It's been a long time coming, a post about not doing the HT this year. Earlier versions could have held a lot of complaining but now, I'm so overwhelmingly OK with my decision, this post is only to serve as a sort of wrap-up piece.
My love for cycling is temporarily on hold. I can still enjoy a bike ride but it's been for the occasional whimsical jollies, running errands and not using a car on my holidays. I no longer feel inclined to train but have instead slipped into the simple habit of purely enjoying my daily life.
Where 5 years ago I enjoyed my long bike rides and 10 years ago I enjoyed packing swimming, cycling and running into daily life to spit triathlons out at the end, I'm now celebrating the pure joy of movement through a landscape with my dog by my side.
Last weekend we walked and sniffed for 15 hours across two days. We ate 2 lunches, breakfast and dinner OUT. We cooked dinner watching the sunset from a peak bog, pee'd in the bracken and were lulled to sleep by the haunting cries of Curlew, Jack Snipe and owls. We walked our legs off on Sunday and I was suddenly struck by the same peaceful monotony bike packing has brought me these last few years: being at the exhausted edge of consciousness doing nothing but moving forward because there's nothing else to do and no other way to get home (although the dog did want to get on the bus as it passed).
It's no longer about how quickly I can move through a landscape or how much I can see.
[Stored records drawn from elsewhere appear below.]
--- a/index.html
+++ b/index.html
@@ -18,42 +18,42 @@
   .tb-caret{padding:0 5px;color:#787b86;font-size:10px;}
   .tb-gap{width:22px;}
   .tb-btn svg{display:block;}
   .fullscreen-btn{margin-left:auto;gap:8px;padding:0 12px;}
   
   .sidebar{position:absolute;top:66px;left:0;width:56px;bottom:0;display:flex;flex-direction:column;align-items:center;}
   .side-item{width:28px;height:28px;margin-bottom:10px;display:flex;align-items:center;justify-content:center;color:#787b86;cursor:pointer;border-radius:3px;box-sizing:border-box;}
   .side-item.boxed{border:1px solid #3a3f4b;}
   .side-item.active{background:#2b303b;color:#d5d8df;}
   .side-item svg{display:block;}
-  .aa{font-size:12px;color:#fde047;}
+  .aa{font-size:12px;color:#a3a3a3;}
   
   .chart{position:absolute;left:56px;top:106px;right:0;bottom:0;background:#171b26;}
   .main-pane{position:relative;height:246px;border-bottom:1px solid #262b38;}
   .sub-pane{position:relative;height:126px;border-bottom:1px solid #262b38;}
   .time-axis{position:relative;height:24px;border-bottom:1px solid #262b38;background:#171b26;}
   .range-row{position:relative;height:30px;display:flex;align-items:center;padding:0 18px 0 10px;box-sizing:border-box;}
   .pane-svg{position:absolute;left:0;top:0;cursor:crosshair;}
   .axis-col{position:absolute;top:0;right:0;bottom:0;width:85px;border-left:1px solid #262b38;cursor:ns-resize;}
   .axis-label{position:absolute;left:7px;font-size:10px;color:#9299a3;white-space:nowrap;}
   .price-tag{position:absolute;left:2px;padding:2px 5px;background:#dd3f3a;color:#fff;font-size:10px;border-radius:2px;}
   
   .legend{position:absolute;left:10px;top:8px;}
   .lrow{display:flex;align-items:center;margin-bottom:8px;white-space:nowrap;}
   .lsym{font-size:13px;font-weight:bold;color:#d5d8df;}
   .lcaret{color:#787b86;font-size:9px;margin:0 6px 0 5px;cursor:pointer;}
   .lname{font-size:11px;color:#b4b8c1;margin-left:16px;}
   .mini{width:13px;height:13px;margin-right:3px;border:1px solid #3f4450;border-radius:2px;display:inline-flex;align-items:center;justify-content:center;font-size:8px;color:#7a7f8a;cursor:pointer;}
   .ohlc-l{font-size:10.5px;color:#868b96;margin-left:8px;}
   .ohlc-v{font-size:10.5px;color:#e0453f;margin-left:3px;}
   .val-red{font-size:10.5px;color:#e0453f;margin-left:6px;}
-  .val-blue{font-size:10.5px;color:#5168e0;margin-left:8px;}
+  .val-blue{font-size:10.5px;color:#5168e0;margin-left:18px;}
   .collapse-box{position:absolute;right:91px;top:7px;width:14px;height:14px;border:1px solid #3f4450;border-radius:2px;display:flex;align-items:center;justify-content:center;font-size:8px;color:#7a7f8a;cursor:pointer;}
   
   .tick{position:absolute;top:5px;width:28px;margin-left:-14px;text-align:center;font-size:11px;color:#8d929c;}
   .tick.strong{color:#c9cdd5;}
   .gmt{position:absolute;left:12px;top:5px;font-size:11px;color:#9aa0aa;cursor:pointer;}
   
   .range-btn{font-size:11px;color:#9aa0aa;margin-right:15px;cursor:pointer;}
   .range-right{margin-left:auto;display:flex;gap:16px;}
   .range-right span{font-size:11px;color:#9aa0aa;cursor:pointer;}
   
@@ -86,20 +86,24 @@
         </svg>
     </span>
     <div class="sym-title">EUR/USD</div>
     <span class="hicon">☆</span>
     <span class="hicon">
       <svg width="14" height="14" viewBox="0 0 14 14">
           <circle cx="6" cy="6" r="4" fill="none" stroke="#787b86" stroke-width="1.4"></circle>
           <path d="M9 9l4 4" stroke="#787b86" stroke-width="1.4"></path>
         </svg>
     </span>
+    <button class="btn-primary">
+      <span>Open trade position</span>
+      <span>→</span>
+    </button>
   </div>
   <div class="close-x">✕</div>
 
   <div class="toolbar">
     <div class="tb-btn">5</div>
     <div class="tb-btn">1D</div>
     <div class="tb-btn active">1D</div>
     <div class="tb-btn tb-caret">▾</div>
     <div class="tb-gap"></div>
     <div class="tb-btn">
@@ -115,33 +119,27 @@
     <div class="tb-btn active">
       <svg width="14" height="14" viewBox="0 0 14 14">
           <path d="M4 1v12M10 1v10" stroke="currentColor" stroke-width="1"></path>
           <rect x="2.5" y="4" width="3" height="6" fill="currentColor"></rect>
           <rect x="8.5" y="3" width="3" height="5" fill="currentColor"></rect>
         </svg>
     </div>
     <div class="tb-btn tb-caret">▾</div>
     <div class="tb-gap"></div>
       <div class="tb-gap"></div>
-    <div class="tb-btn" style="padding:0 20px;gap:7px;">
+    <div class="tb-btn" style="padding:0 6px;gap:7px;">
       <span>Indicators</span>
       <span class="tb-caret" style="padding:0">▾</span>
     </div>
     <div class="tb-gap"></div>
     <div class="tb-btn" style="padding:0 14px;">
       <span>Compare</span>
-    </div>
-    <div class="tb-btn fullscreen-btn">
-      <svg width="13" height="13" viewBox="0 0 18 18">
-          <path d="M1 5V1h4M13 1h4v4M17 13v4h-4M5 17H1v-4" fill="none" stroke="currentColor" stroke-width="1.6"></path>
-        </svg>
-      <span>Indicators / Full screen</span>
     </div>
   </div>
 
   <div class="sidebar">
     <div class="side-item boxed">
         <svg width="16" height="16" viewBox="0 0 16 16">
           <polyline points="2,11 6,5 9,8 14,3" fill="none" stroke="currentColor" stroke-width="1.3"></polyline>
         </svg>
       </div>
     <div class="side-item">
This weekend we went to Bamford and Hathersage on a day walk., using footpaths I've never been on before (or for so long ago I don't remember).
We have found valleys and views I never knew existed then inevitably been spat out somewhere I know perfectly well - a stile that I have cycled past hundreds of times. I've stumbled across many wonderful bivi spots. All out of reach to any (but the most audacious, cheeky) bikers and set away behind squirreled little gates, stiles and dry-stone-wall gaps that are hardly wide enough for my hips, never mind my handlebars. I'm confident I could do 15 hours travel a day for 5-8 days but my backside is not accustomed to bike travel anymore.
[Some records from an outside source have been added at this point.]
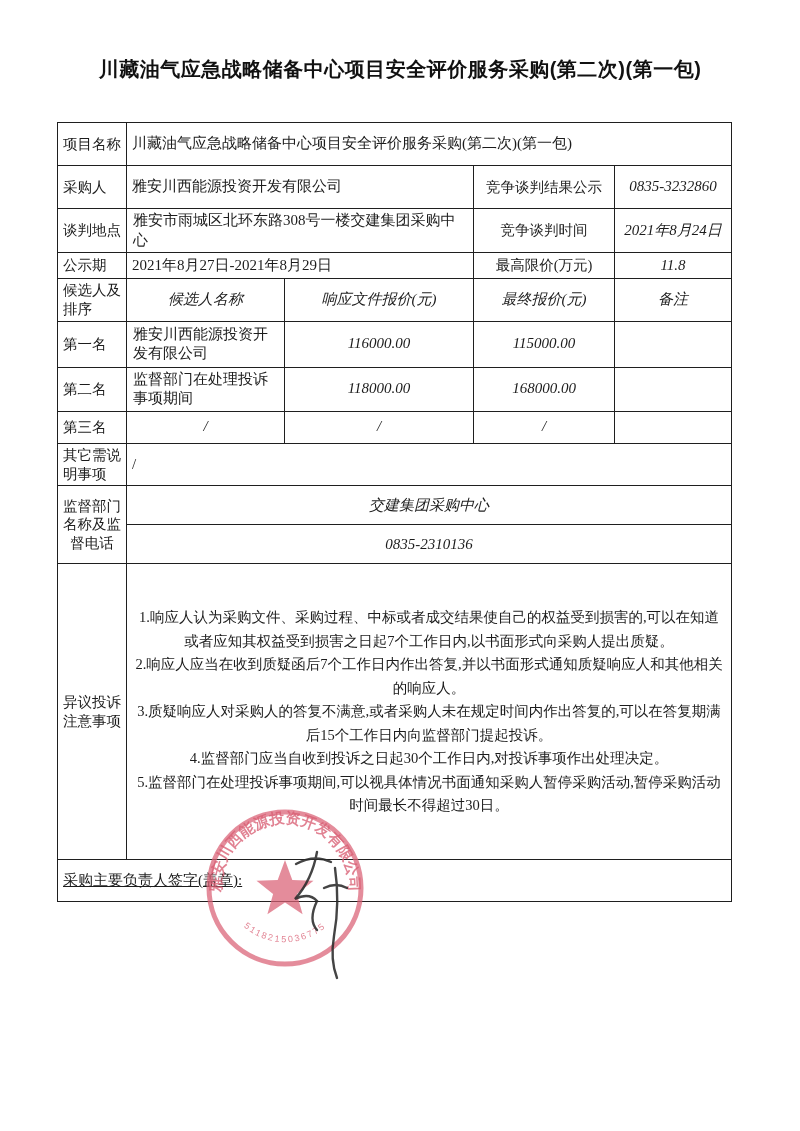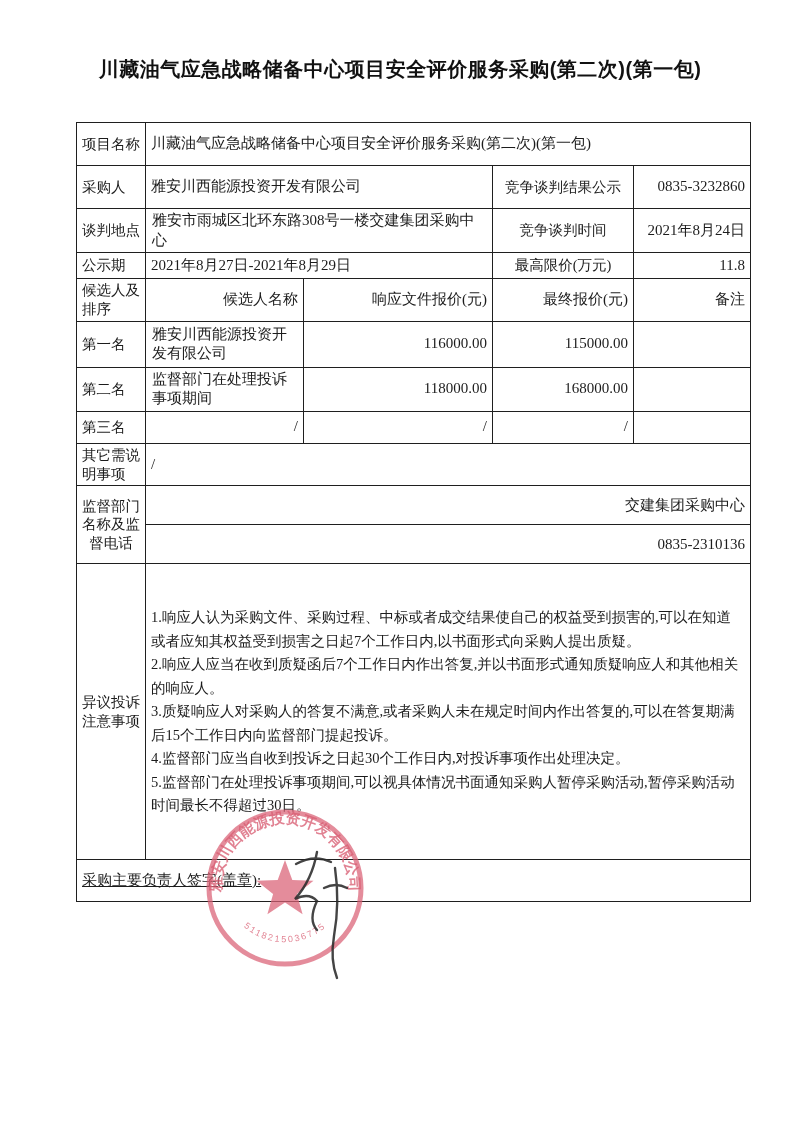--- a/index.html
+++ b/index.html
@@ -6,37 +6,37 @@
   body{
     width:800px;height:1131px;background:#ffffff;position:relative;
     font-family:"Liberation Serif", serif;color:#1c1c1c;overflow:hidden;
   }
   .title{
     position:absolute;top:56px;left:0;width:800px;text-align:center;
     font-family:"Liberation Sans", sans-serif;font-weight:bold;
     font-size:20px;line-height:26px;color:#111;letter-spacing:0.5px;
   }
   table.doc{
-    position:absolute;left:76px;top:122px;width:674px;
+    position:absolute;left:57px;top:122px;width:674px;
     border-collapse:collapse;table-layout:fixed;
     font-size:15px;color:#1c1c1c;
   }
   table.doc td{
     border:1.6px solid #1f1f1f;
     padding:2px 5px;
     vertical-align:middle;
     overflow:hidden;
     line-height:1.3;
   }
   td.lbl{padding-left:4px;padding-right:2px;font-size:14.5px;}
   td.lbl-c{text-align:center;padding-left:2px;padding-right:2px;font-size:14.5px;}
   td.val{padding-left:8px;}
-  td.ctr{text-align:right;}
+  td.ctr{text-align:center;font-style:italic;}
   td.notice-body{padding:10px 12px 10px 10px;font-size:14.5px;}
-  .notice-item{line-height:1.62;text-align:left;}
+  .notice-item{line-height:1.62;text-align:center;}
   .sig-cell{padding-left:7px;font-size:15px;text-decoration:underline;}
   .stamp-wrap{position:absolute;left:200px;top:802px;width:174px;height:182px;pointer-events:none;}
 </style>
 </head>
 <body>
 
 <div class="title">
   <div>川藏油气应急战略储备中心项目安全评价服务采购(第二次)(第一包)</div>
 </div>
The knee-pain I "wear-in" every year is fresh as January snow and my shoulders start to click when I ride to work for the day. So I will be happy to sit it out of the Highland Trail this year - maybe from afar or maybe from close up. Who knows?
I'll not regret missing this years group start. What I learned last year is that the hard parts are not the hard parts. The hard parts are the monotonous boring parts - the transition pieces that are just about turning the pedals and not falling asleep and nowadays I'm so very tired.
I'm not sure if knowing what's ahead makes it any worse or better.
When you know how long it goes on for, everything gets nearer. Until you forget how far away that next bit is and you're not moving as fast as you used to and then it takes, oh such a long time.
And I'll not miss those race-time missing out moments - the feeling that it would be nice just to stop "here" another hour / a little longer / for the night / climb" that" peak / watch the sunset.